Transcribed from the Words of Life Radio Program

Today we want to begin a series of studies in Bible prophecy. Now when you hear the word “prophecy” in reference to the Bible what is your reaction? Some folks are immediately interested, while others may be turned off and try to avoid the subject.

While there have been many excellent teachers of the Word who have presented Bible prophecy faithfully, there have been others who have sensationalized or distorted and in some cases even falsified the clear Bible teaching and that has caused some to turn away from the subject.

However, we cannot take time, nor is it necessary to examine the multitude of false and weird perversions that abound today. We just want to know what the Bible has to say. For if we know the real thing, we will not be deceived by the counterfeit.

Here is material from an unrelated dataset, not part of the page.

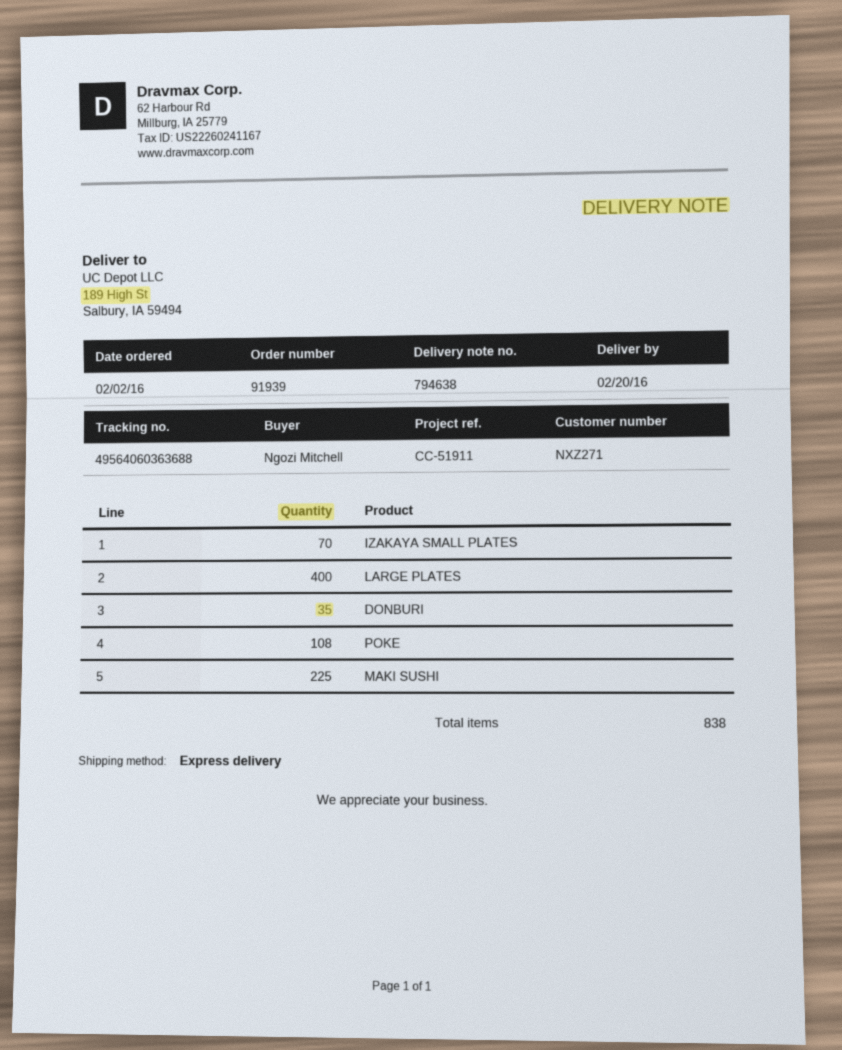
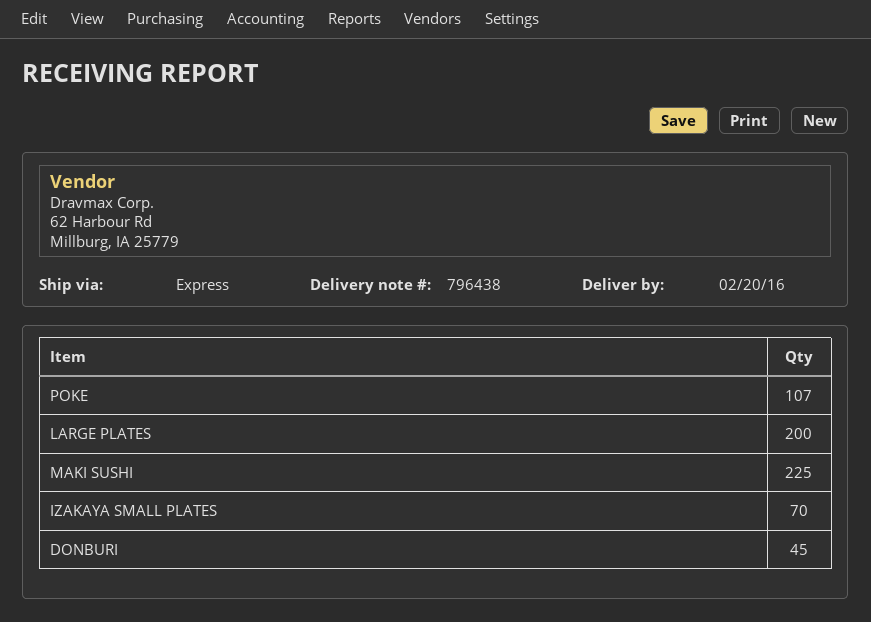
delivery note number: 794638 -> 796438
LARGE PLATES: 400 -> 200
DONBURI: 35 -> 45
POKE: 108 -> 107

First of all, let’s see what the Bible itself has to say about the place of and the importance of the written prophetic Word to those who love the Lord Jesus Christ. 2 Peter chapter one verse 19 we read that we have the word of the prophets made more certain and you will do well to pay attention to it as a light shining in a dark place until the day dawns and the morning star arises in your hearts.

Here the Holy Spirit speaking through the apostle Peter tells us that we would do well to pay attention to Bible prophecy, that it is a necessary light illuminating the darkness. And he is saying that because we can see the evidence of the prophecies that have been fulfilled we can be certain that all of God’s Word will be fulfilled exactly as written.

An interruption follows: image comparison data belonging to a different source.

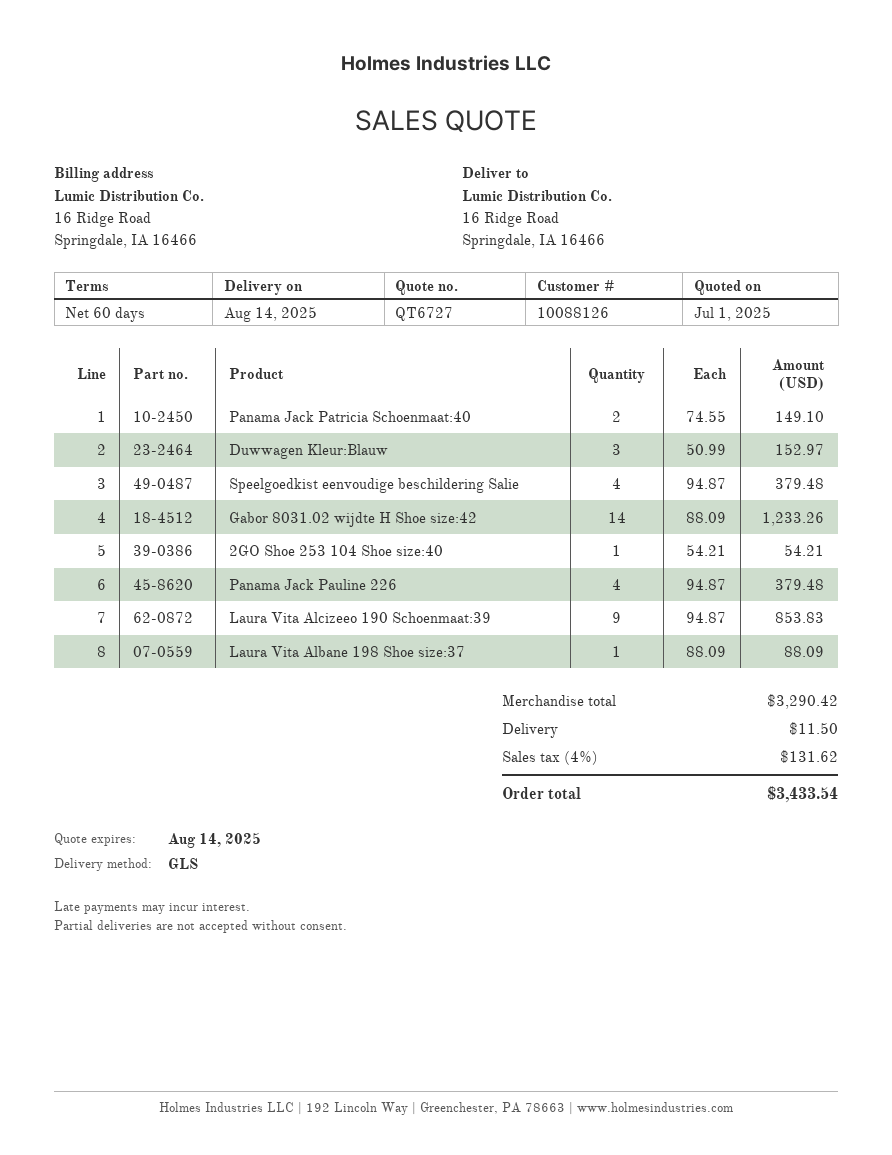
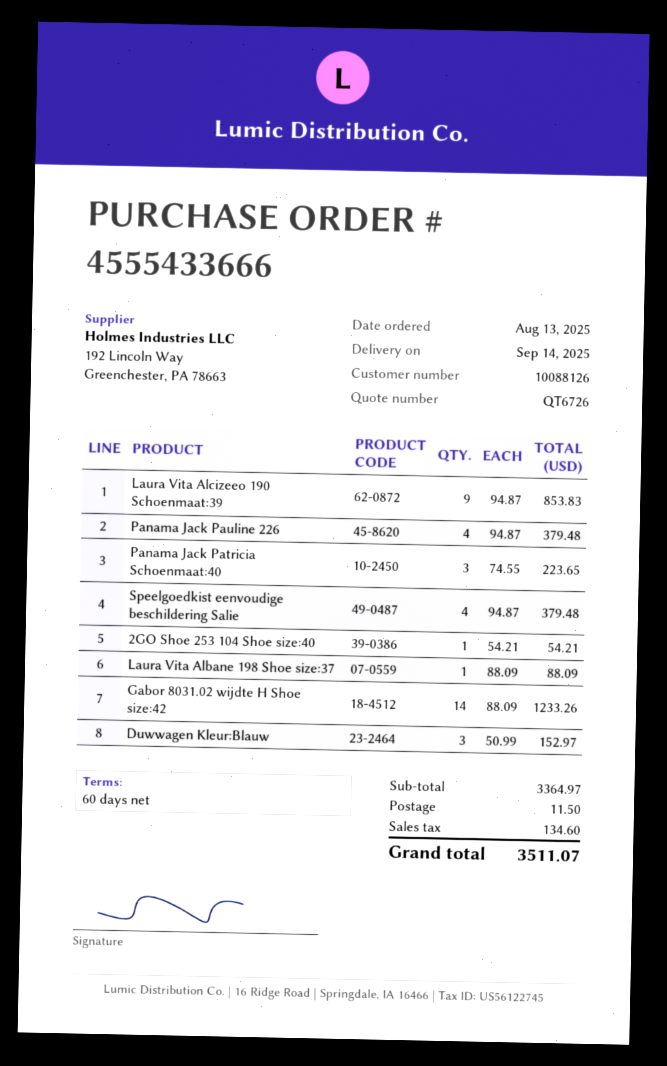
quote number: QT6727 -> QT6726
delivery date: 2025-08-14 -> 2025-09-14
Panama Jack Patricia Schoenmaat:40: 2 x 74.55 = 149.10 -> 3 x 74.55 = 223.65
subtotal: 3290.42 -> 3364.97
tax: 131.62 -> 134.60
total: 3433.54 -> 3511.07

Peter also gives us something of great importance that will aid our study and understanding of Bible prophecy. It is found in 1 Peter chapter one verses 10 to 11. Here the Holy Spirit gives us a basic division or outline to follow which I have personally found to be most instructive and valuable.

Here Peter, speaking though the Holy Spirit said, “Concerning this salvation the prophets who spoke of the grace that was to come to you searched intently and with the greatest care trying to find out the time and circumstances to which the Spirit of Christ in them was pointing when he predicted the sufferings of Christ and the glories that would follow.”

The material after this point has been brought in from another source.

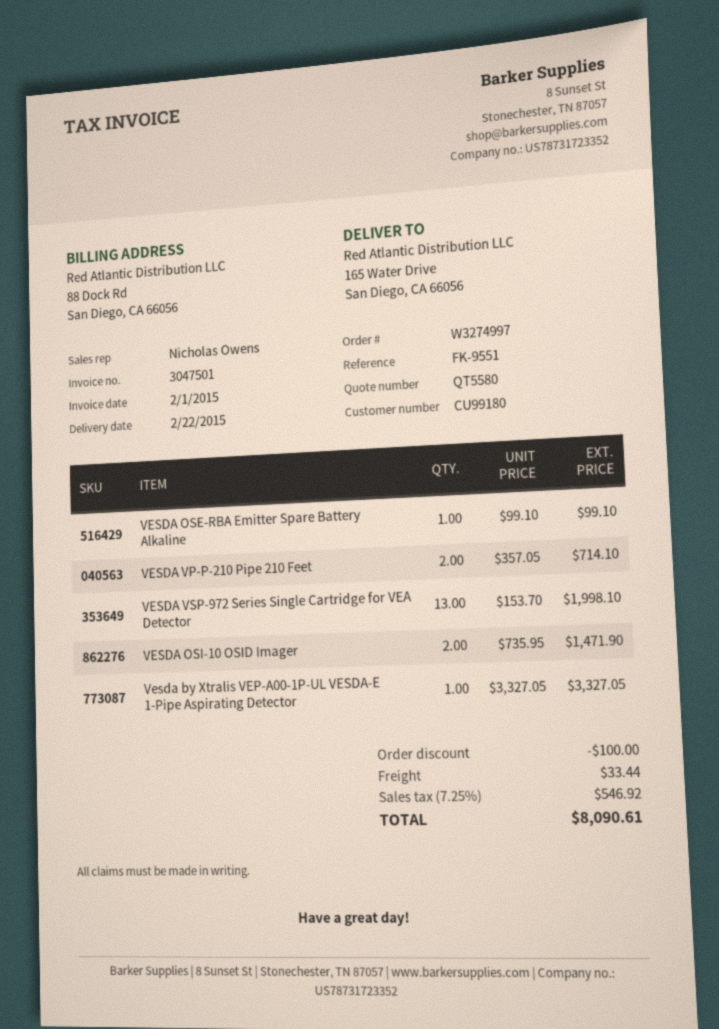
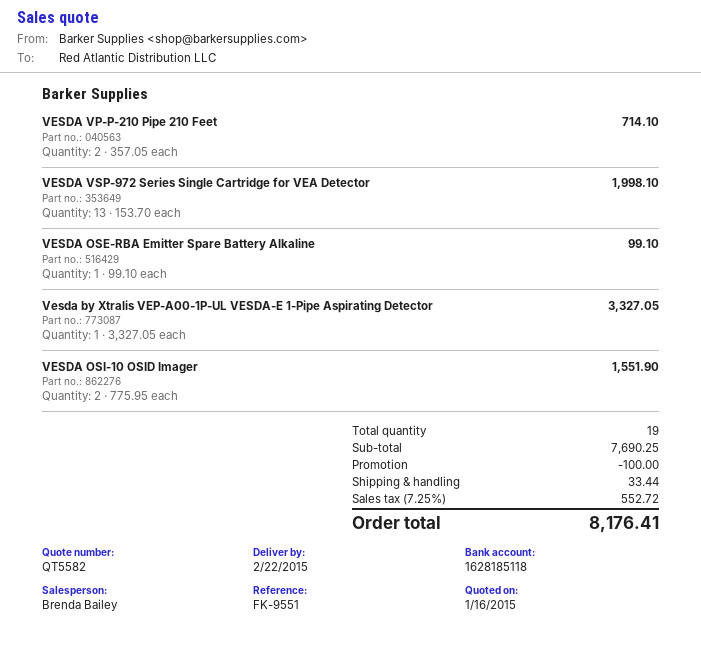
quote number: QT5580 -> QT5582
sales rep: Nicholas Owens -> Brenda Bailey
VESDA OSI-10 OSID Imager: 2 x 735.95 = 1471.90 -> 2 x 775.95 = 1551.90
tax: 7.25% = 546.92 -> 7.25% = 552.72
total: 8090.61 -> 8176.41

Now those verses tell us that there are two major categories of prophecy concerning Christ: A) the sufferings of Christ and B) the glories that would follow. It also tells us that the prophets searching intently could not understand the relationship between these two things, that is, the glory of Christ and the sufferings of the Christ. How could Christ come in power and glory and also suffer? The prophecies were plain enough, but not the time and circumstances. They saw only one coming of the Messiah and there was nothing in the Old Testament prophecies that would lead anyone to anticipate the Church age of 2000 years that has so far separated the two comings of Christ.

Now it is easier for us today only because we stand on this side of the cross. The fulfillment of prophecy concerning the first coming of Christ has been made plain to us. But it was not easy for people on the other side of the cross to understand that.

Now the phrase “the sufferings of Christ” belong to his first coming and the phrase “the glories that would follow” belong primarily to his second coming. It is true that upon his ascension Jesus entered into glory, but that is by no means the limit and extent of his glory. But, rather, just the beginning. For that is when God said to his Son, “Sit at my right hand until I make your enemies a footstool for your feet.” That is Psalms 110 verse one and it is repeated for us in Matthew 22:44, in Acts 2:34 and 35 and in Hebrews 1:13. It is at his return to this earth that his enemies will be vanquished as declares all the prophets both in the Old Testament and New Testament.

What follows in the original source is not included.